§ **Problem to solve**
Would you retype exactly the lines below, starting with the one that has "[10,256,76,274] 49 Jobs" and going on through the one that has "none -> [94,732,863,979]", with no pictures and nothing else?

§ **Task input**
#####
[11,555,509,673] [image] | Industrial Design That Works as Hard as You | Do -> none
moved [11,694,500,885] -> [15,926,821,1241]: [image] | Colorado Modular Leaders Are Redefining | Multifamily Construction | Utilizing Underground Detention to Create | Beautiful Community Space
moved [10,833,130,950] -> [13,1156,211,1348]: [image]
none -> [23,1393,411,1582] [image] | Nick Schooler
#####
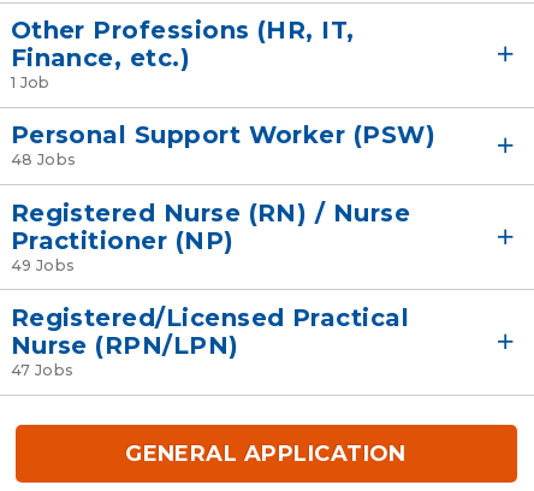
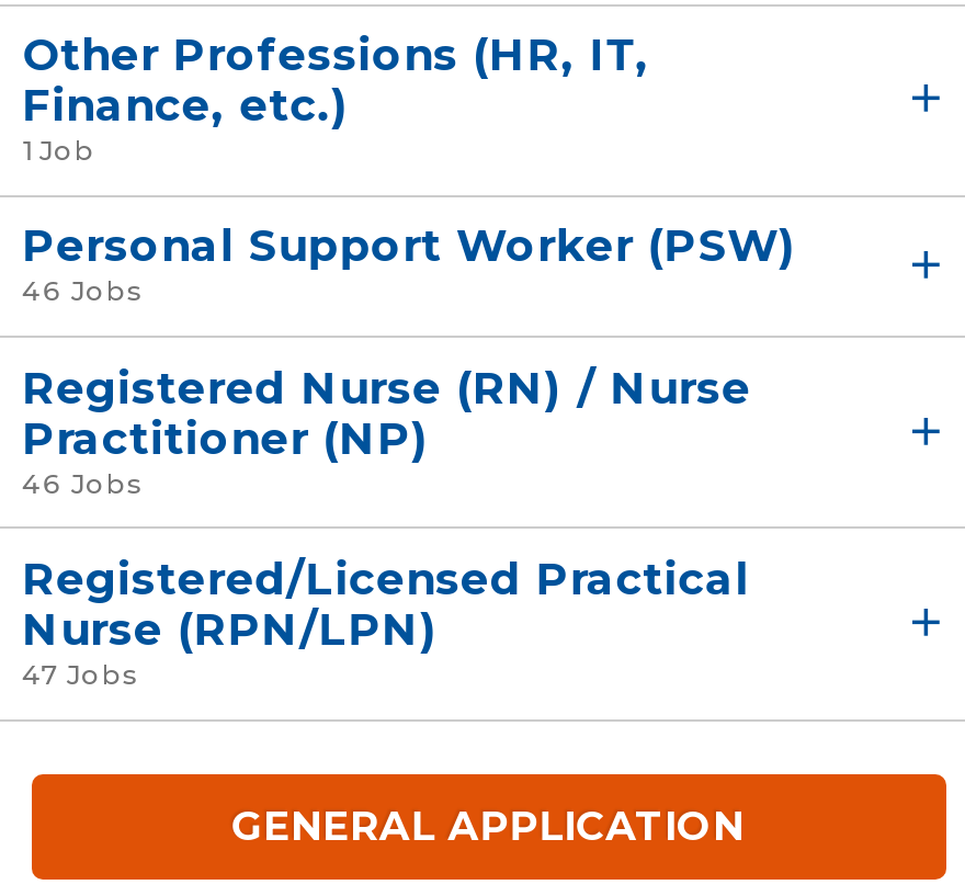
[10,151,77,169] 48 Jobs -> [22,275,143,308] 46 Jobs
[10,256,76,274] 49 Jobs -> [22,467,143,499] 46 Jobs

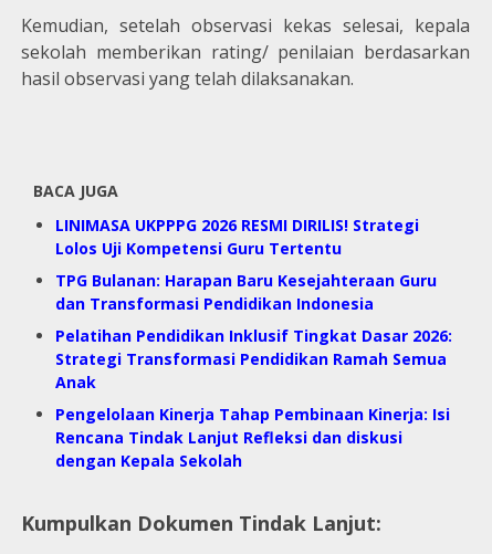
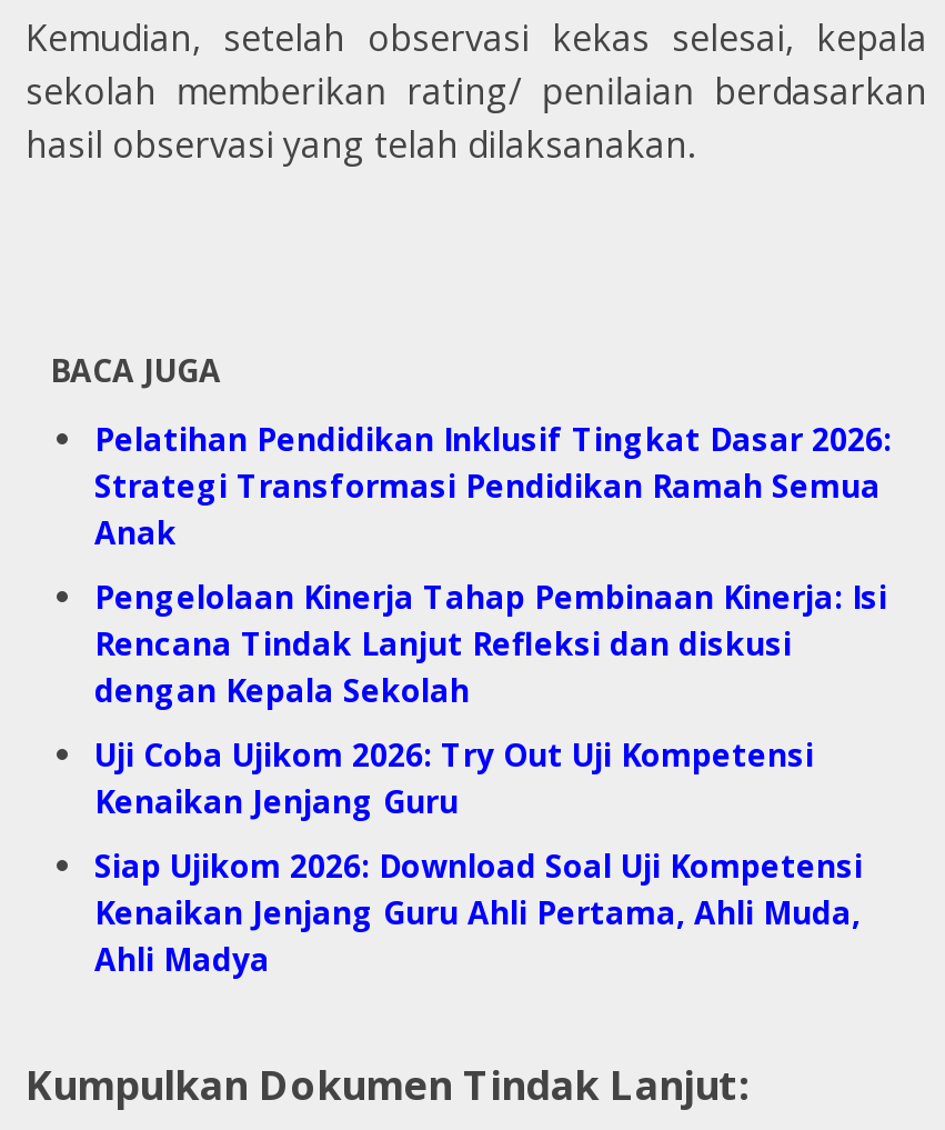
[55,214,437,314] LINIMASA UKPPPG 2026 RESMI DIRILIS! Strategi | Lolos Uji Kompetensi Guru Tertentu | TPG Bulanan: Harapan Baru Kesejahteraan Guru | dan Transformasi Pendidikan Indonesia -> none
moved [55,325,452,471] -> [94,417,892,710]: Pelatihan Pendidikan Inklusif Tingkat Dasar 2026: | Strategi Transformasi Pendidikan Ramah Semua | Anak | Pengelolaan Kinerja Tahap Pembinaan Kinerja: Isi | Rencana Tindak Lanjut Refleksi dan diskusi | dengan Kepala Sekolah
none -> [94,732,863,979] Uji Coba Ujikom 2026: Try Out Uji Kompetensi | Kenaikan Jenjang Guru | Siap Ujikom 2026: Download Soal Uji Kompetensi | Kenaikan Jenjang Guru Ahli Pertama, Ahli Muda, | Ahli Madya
#####
§ **Task answer**
[10,256,76,274] 49 Jobs -> [22,467,143,499] 46 Jobs

[55,214,437,314] LINIMASA UKPPPG 2026 RESMI DIRILIS! Strategi | Lolos Uji Kompetensi Guru Tertentu | TPG Bulanan: Harapan Baru Kesejahteraan Guru | dan Transformasi Pendidikan Indonesia -> none
moved [55,325,452,471] -> [94,417,892,710]: Pelatihan Pendidikan Inklusif Tingkat Dasar 2026: | Strategi Transformasi Pendidikan Ramah Semua | Anak | Pengelolaan Kinerja Tahap Pembinaan Kinerja: Isi | Rencana Tindak Lanjut Refleksi dan diskusi | dengan Kepala Sekolah
none -> [94,732,863,979] Uji Coba Ujikom 2026: Try Out Uji Kompetensi | Kenaikan Jenjang Guru | Siap Ujikom 2026: Download Soal Uji Kompetensi | Kenaikan Jenjang Guru Ahli Pertama, Ahli Muda, | Ahli Madya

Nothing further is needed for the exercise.